Fährt Hanna im Sommerurlaub an den Wörthersee, kann sie in den Weingärten um den See spazieren gehen und den Tag beim Heurigen ausklingen lassen. Denn der Klimasachstandsbericht prognostiziert, dass es in Österreich künftig wesentlich mehr für den Weinbau geeignete Regionen geben wird. Kärnten und Oberösterreich könnten großflächig Weinbaugebiete werden. Sogar im Tiroler Inntal und am Bodensee wäre Weinbau möglich. Die Österreicher hätten allerdings andere Sorten im Glas als früher. Die leichten, spritzigen Weißweine kommen zur Jahrhundertmitte wohl eher aus Oberösterreich, haben wegen des Bodens dort aber einen anderen Charakter. Das Weinviertel würde eine Rotweingegend, im Burgenland könnten Aramon-und Carignan-Trauben wachsen, die früher in Frankreich beheimatet waren.

Gönnt sich Hanna eine Flasche Wein aus anderen Ländern, so wird sie vielleicht bei Weißwein zu Bouteillen aus Polen, dem Baltikum oder der Ukraine greifen. Und der Bordeaux könnte wegen der Hitze nicht mehr in Frankreich wachsen, sondern aus England oder aus Asien kommen.

Alles anders für Biertrinker

Umgewöhnen müssen sich auch Biertrinker: Die warmen Temperaturen schmälern die Hopfenernten und ändern auch noch den Geschmack. Kaffee ist nicht mehr das Frühstücksgetränk der Massen. Eine Studie der Humboldt-Universität Berlin rechnet damit, dass bis zur Jahrhundertmitte die Hälfte der Kaffeeanbauflächen verschwunden sein wird. Ähnliches gilt für den Anbau von Kakaobohnen. In Ghana und der Elfenbeinküste, wo derzeit noch 70 Prozent des Kakaos wachsen, könnte es 2050 schon zu heiß dafür sein. Für Hanna bleibt zum Frühstück also nur Tee -oder Traubensaft.

Die Tourismusbranche wird im Sommer davon profitieren, dass es weiter im Süden einfach viel zu heiß zum Urlaubmachen ist. Allerdings werden die Einbußen im Wintertourismus bis dahin wesentlich höher sein. Die Coin-Studie rechnet mit Verlusten von 300 Millionen Euro jährlich. Denn Schneesicherheit in den Skigebieten gibt es schon lange nicht mehr, und sogar für die Schneekanonen könnte es bis dahin zu warm sein.

Keine weißen Weihnachten mehr

Die Gletscher der Alpen werden bis zur Jahrhundertmitte wohl weggeschmolzen sein. Das beeinträchtigt nicht nur das Landschaftsbild.

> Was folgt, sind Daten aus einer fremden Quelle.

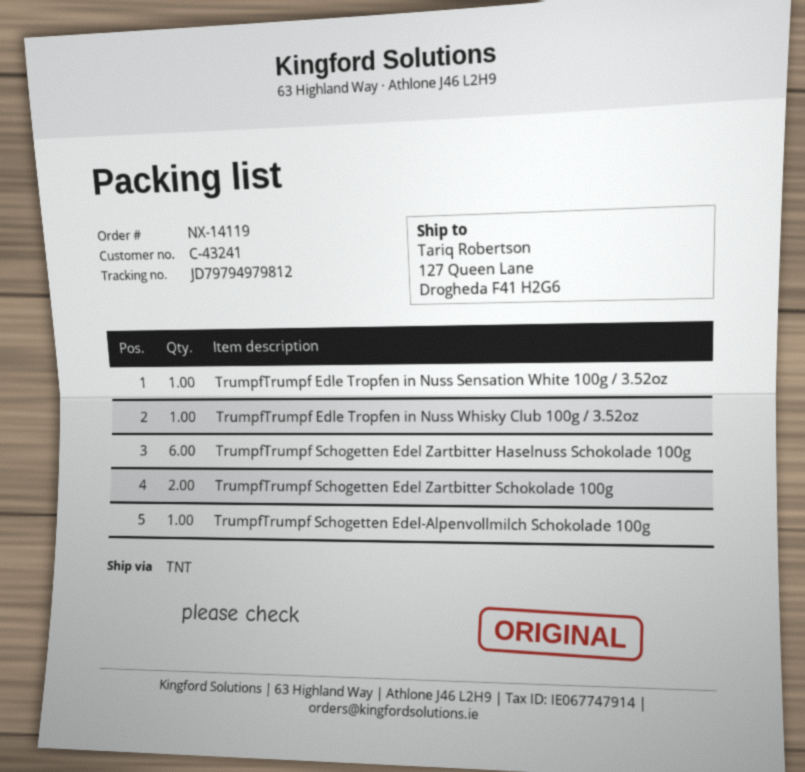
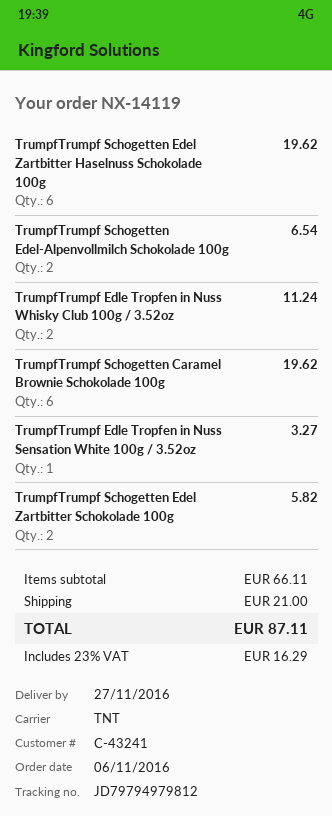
TrumpfTrumpf Edle Tropfen in Nuss Whisky Club 100g / 3.52oz: 1 -> 2
TrumpfTrumpf Schogetten Edel-Alpenvollmilch Schokolade 100g: 1 -> 2
TrumpfTrumpf Schogetten Caramel Brownie Schokolade 100g: none -> 6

Im Juli und August lieferten schmelzende Gletscher früher jenes Wasser, das einerseits Flusskraftwerke antrieb und andererseits die Temperatur in Flüssen wie Inn und Salzach stabilisierte. Für Forellen und Äschen wird es nun zu warm sein.

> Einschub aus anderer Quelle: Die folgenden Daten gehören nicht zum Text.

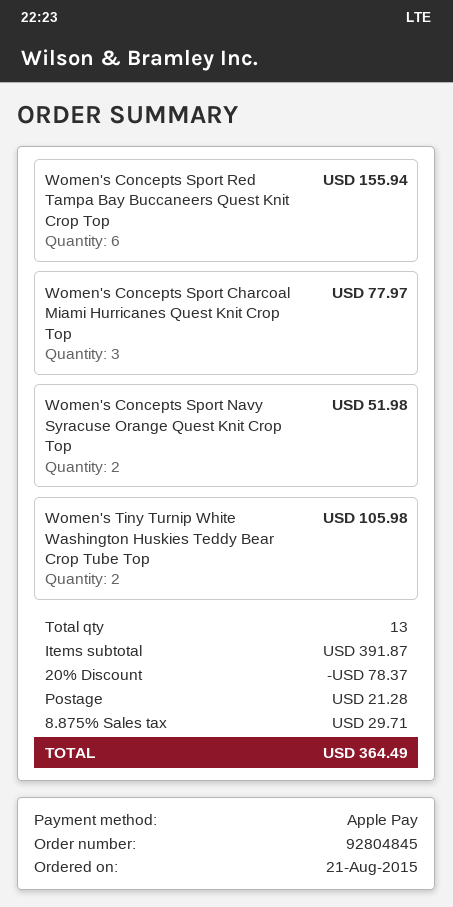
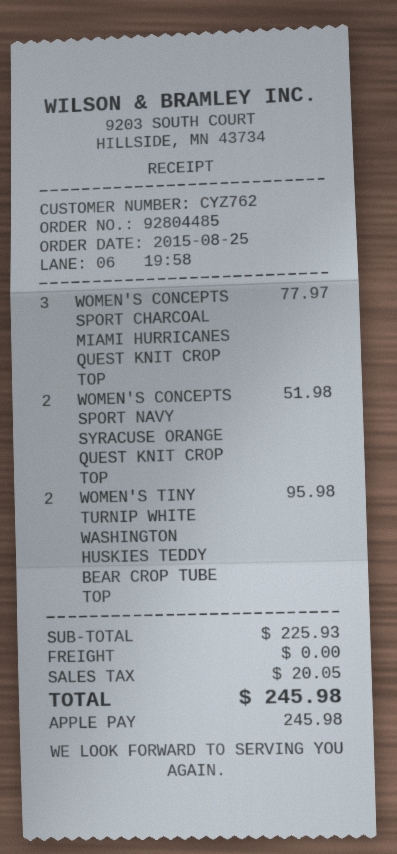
order number: 92804845 -> 92804485
order date: 2015-08-21 -> 2015-08-25
Women's Concepts Sport Red Tampa Bay Buccaneers Quest Knit Crop Top: 6 for 155.94 -> none
Women's Tiny Turnip White Washington Huskies Teddy Bear Crop Tube Top: 2 for 105.98 -> 2 for 95.98
subtotal: 391.87 -> 225.93
discount: 20% = 78.37 -> none
shipping: 21.28 -> 0.00
tax: 29.71 -> 20.05
total: 364.49 -> 245.98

Überhaupt, der Winter: Weiße Weihnachten gab es schon in Hannas Kindheit kaum mehr. Der Winter wird grau-braun, und er wird ganz anders klingen. Viele Zugvögel werden nämlich nicht mehr Richtung Süden wandern. Die Grasmücken und die Störche werden wohl ganzjährig nisten. Die Krähen allerdings müssten im Winter ebenfalls nicht mehr in den Süden, in diesem Fall nach Österreich, ziehen. Ihr krächzendes Rufen wäre damit verstummt. Wenn Hanna erwachsen ist, wird sie den Winter nicht mehr hören.